For industrial companies, extracting meaningful insights from streaming data is made simpler and more accessible with purpose-built applications that address perceptual and production quality, field quality, and asset performance analytics. These solutions bring together numerous enabling technologies—from streaming analytics to rule-driven decision automation capabilities—all in one package.

Without such a platform, organizations often struggle to cobble together an IIoT-enabled infrastructure from scratch. This requires combining large numbers of disparate technologies to enable data management, model development, model deployment and model management.

Companies must also develop new practices for dealing with streaming data on a massive scale—processes that typically don’t already exist inside the organization. Managing this information with effective governance is a significant challenge, as is deciding which information is relevant and which can be discarded. Analytic models that can be “tracked and traced,” as well as continuously improved, are the models that will help an organization to grow their analytics capabilities sustainably.

Driving Cultural Change

Technological changes are only one element of the adjustments necessary to implement IIoT. Manufacturers face the parallel and equally daunting challenge of driving and managing shifts in their corporate culture.

Industrial organizations considering embarking on the IIoT journey must start by acquiring or cultivating the requisite expertise and skill sets. Change management processes also must be developed and implemented to promote alignment throughout the organization.
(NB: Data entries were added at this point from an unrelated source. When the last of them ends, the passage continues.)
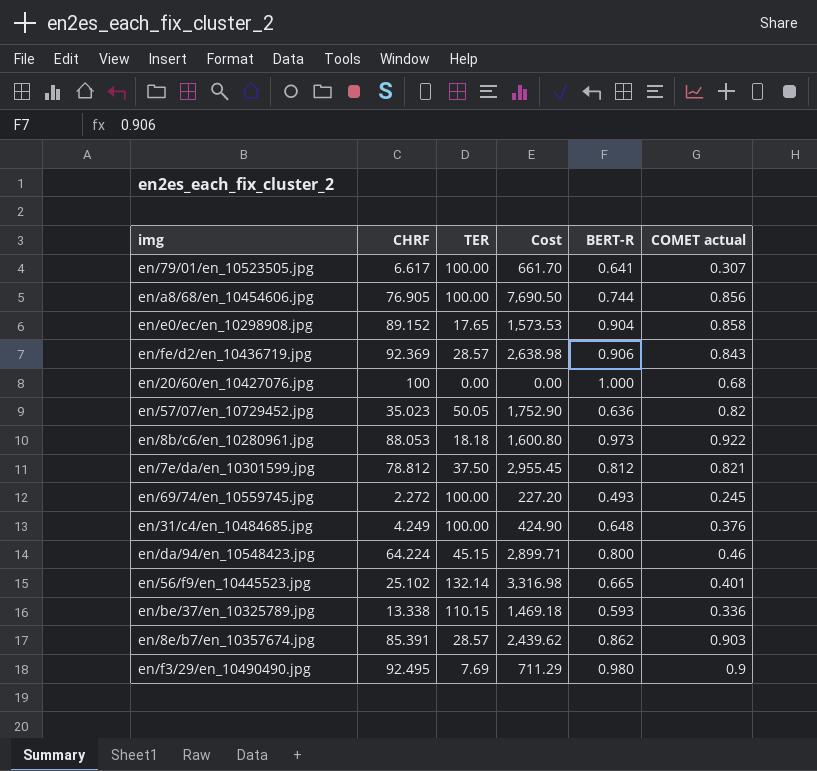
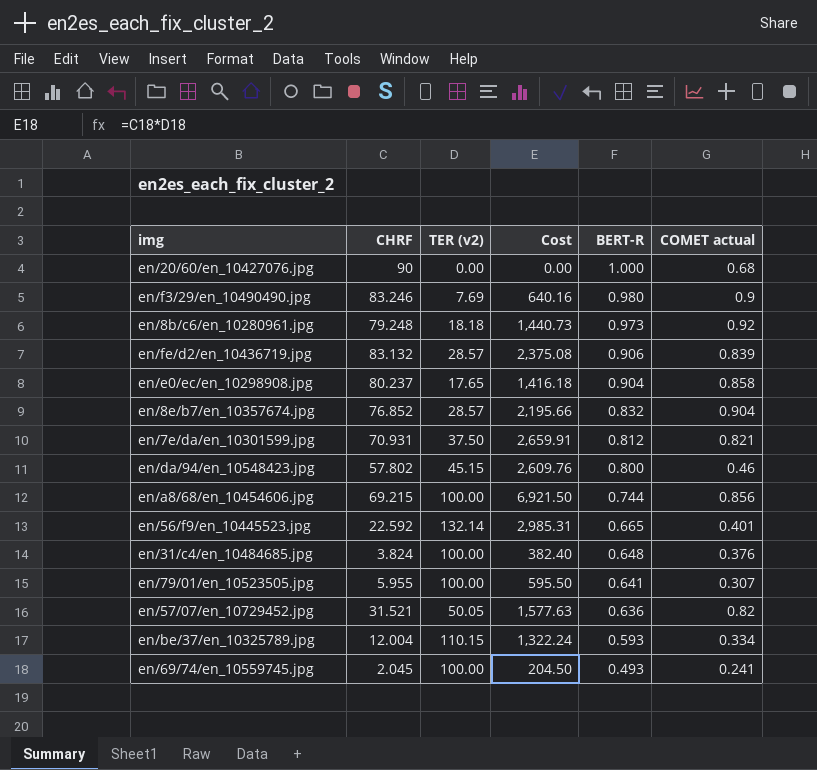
row order: none -> BERT-R descending
column name: TER -> TER (v2)
en/20/60/en_10427076.jpg | CHRF: 100 -> 90
en/f3/29/en_10490490.jpg | CHRF: 92.495 -> 83.246
en/f3/29/en_10490490.jpg | Cost: 711.29 -> 640.16
en/8b/c6/en_10280961.jpg | CHRF: 88.053 -> 79.248
en/8b/c6/en_10280961.jpg | Cost: 1,600.80 -> 1,440.73
en/8b/c6/en_10280961.jpg | COMET actual: 0.922 -> 0.92
en/fe/d2/en_10436719.jpg | CHRF: 92.369 -> 83.132
en/fe/d2/en_10436719.jpg | Cost: 2,638.98 -> 2,375.08
en/fe/d2/en_10436719.jpg | COMET actual: 0.843 -> 0.839
en/e0/ec/en_10298908.jpg | CHRF: 89.152 -> 80.237
en/e0/ec/en_10298908.jpg | Cost: 1,573.53 -> 1,416.18
en/8e/b7/en_10357674.jpg | CHRF: 85.391 -> 76.852
en/8e/b7/en_10357674.jpg | Cost: 2,439.62 -> 2,195.66
en/8e/b7/en_10357674.jpg | BERT-R: 0.862 -> 0.832
en/8e/b7/en_10357674.jpg | COMET actual: 0.903 -> 0.904
en/7e/da/en_10301599.jpg | CHRF: 78.812 -> 70.931
en/7e/da/en_10301599.jpg | Cost: 2,955.45 -> 2,659.91
en/da/94/en_10548423.jpg | CHRF: 64.224 -> 57.802
en/da/94/en_10548423.jpg | Cost: 2,899.71 -> 2,609.76
en/a8/68/en_10454606.jpg | CHRF: 76.905 -> 69.215
en/a8/68/en_10454606.jpg | Cost: 7,690.50 -> 6,921.50
en/56/f9/en_10445523.jpg | CHRF: 25.102 -> 22.592
en/56/f9/en_10445523.jpg | Cost: 3,316.98 -> 2,985.31
en/31/c4/en_10484685.jpg | CHRF: 4.249 -> 3.824
en/31/c4/en_10484685.jpg | Cost: 424.90 -> 382.40
en/79/01/en_10523505.jpg | CHRF: 6.617 -> 5.955
en/79/01/en_10523505.jpg | Cost: 661.70 -> 595.50
en/57/07/en_10729452.jpg | CHRF: 35.023 -> 31.521
en/57/07/en_10729452.jpg | Cost: 1,752.90 -> 1,577.63
en/be/37/en_10325789.jpg | CHRF: 13.338 -> 12.004
en/be/37/en_10325789.jpg | Cost: 1,469.18 -> 1,322.24
en/be/37/en_10325789.jpg | COMET actual: 0.336 -> 0.334
en/69/74/en_10559745.jpg | CHRF: 2.272 -> 2.045
en/69/74/en_10559745.jpg | Cost: 227.20 -> 204.50
en/69/74/en_10559745.jpg | COMET actual: 0.245 -> 0.241

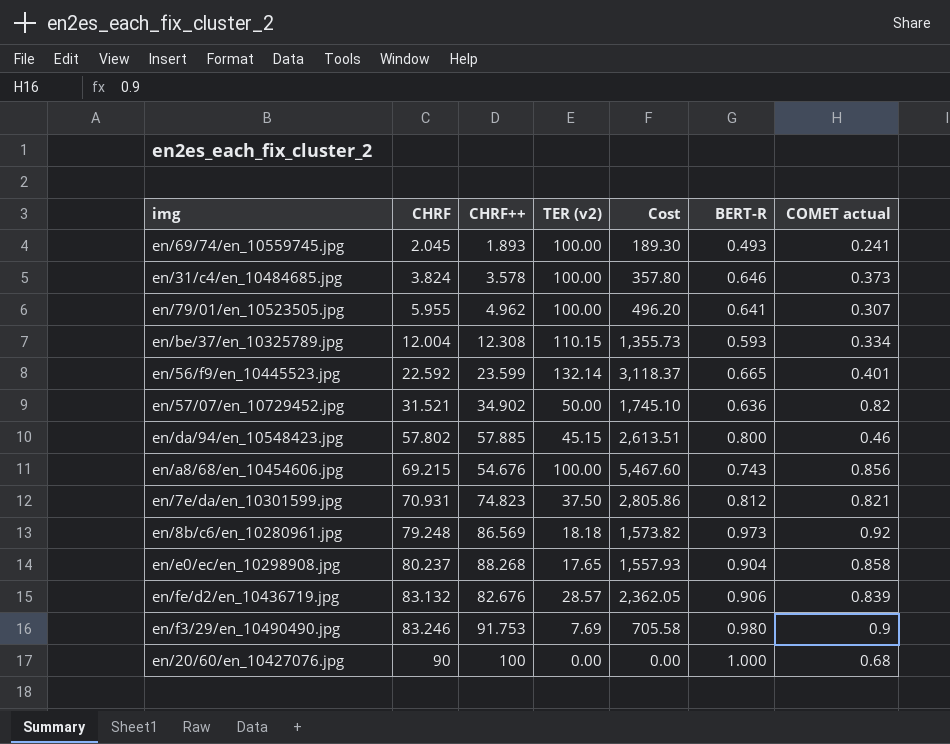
row order: BERT-R descending -> CHRF ascending
column CHRF++ | position: none -> 3
column Cost | formula: [CHRF] * [TER (v2)] -> [CHRF++] * [TER (v2)]
row en/8e/b7/en_10357674.jpg: 76.852 | 28.57 | 2,195.66 | 0.832 | 0.904 -> none
en/31/c4/en_10484685.jpg | BERT-R: 0.648 -> 0.646
en/31/c4/en_10484685.jpg | COMET actual: 0.376 -> 0.373
en/57/07/en_10729452.jpg | TER (v2): 50.05 -> 50.00
en/a8/68/en_10454606.jpg | BERT-R: 0.744 -> 0.743

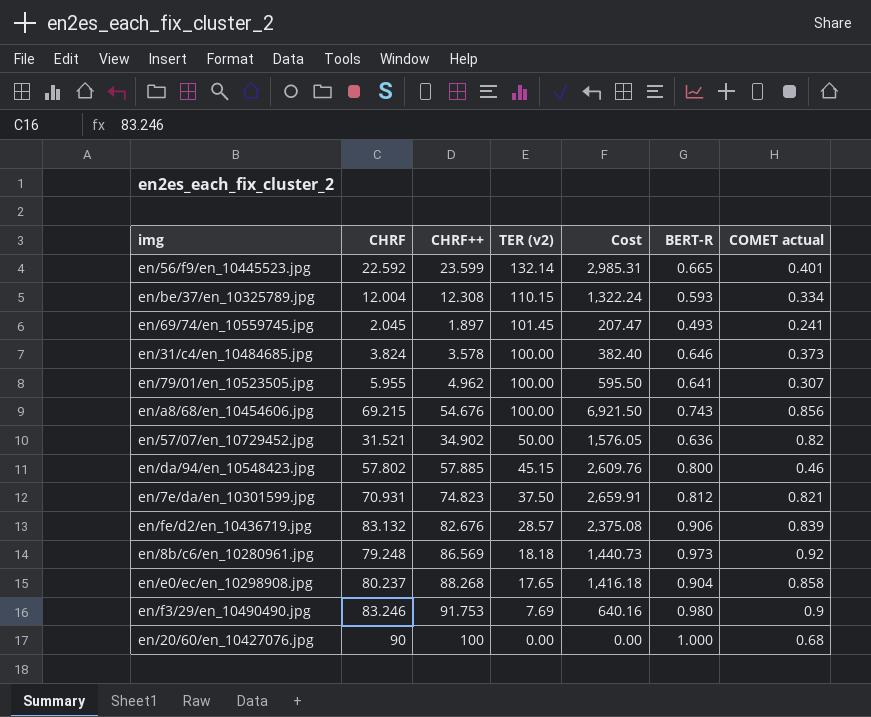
row order: CHRF ascending -> TER (v2) descending
column Cost | formula: [CHRF++] * [TER (v2)] -> [CHRF] * [TER (v2)]
en/69/74/en_10559745.jpg | CHRF++: 1.893 -> 1.897
en/69/74/en_10559745.jpg | TER (v2): 100.00 -> 101.45

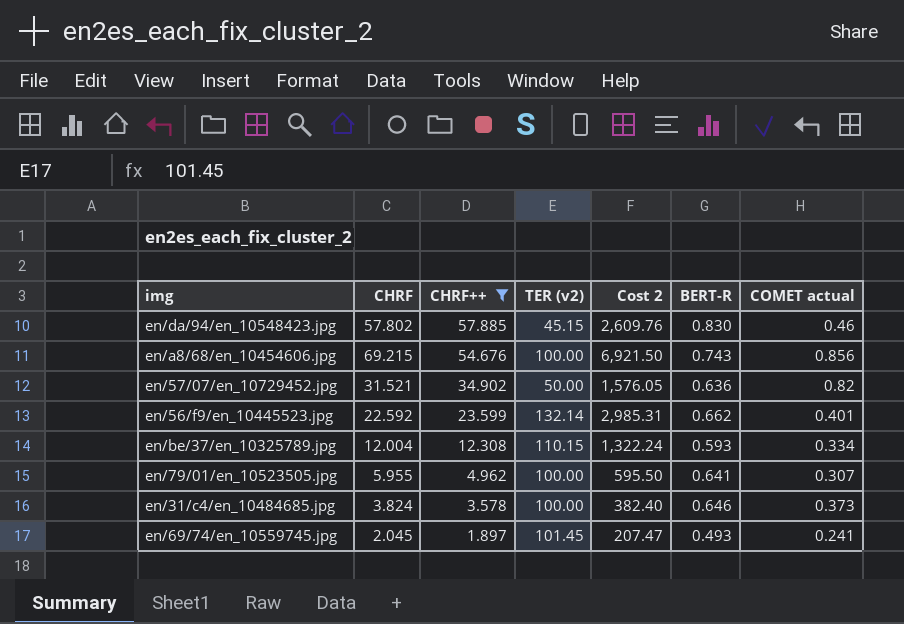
filter: none -> CHRF++ <= 57.885
row order: TER (v2) descending -> CHRF++ descending
column name: Cost -> Cost 2
en/da/94/en_10548423.jpg | BERT-R: 0.800 -> 0.830
en/56/f9/en_10445523.jpg | BERT-R: 0.665 -> 0.662

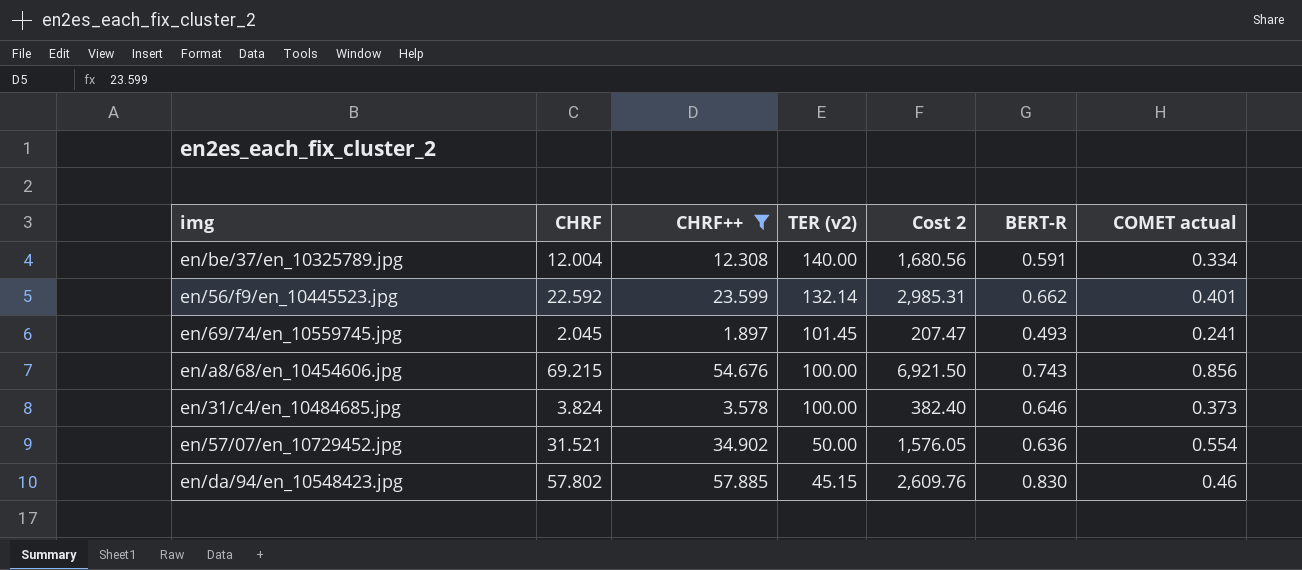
row order: CHRF++ descending -> TER (v2) descending
row en/79/01/en_10523505.jpg: 5.955 | 4.962 | 100.00 | 595.50 | 0.641 | 0.307 -> none
en/be/37/en_10325789.jpg | TER (v2): 110.15 -> 140.00
en/be/37/en_10325789.jpg | Cost 2: 1,322.24 -> 1,680.56
en/be/37/en_10325789.jpg | BERT-R: 0.593 -> 0.591
en/57/07/en_10729452.jpg | COMET actual: 0.82 -> 0.554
It’s critical to articulate a roadmap for evolving into an analytics-enabled organization. This could mean consulting with a company that specializes in an analytics maturity model. It can give manufacturers a way to assess where they are, where their competitors are, where IIoT leaders are, and where they need to go.

Companies should also prioritize the formation of an Analytic Center of Excellence, identify any people with analytics capabilities and knowledge in the organization, and develop a way to take what they know and share it broadly across the organization. It’s equally important to foster a sense of curiosity in those who may not yet be analytics experts but have potential to evolve. Combining subject matter expertise and raw statistical skills can bring much-needed change and innovation to an organization.

IIoT will transform manufacturing and provide opportunities for industrial organizations to innovate their historical business models into profit centers in unimaginable ways. The ability to sense the right data at the right time, understand it in context in a diverse ecosystem, and act promptly is critical to success. There’s no time like the present to start planning for these changes.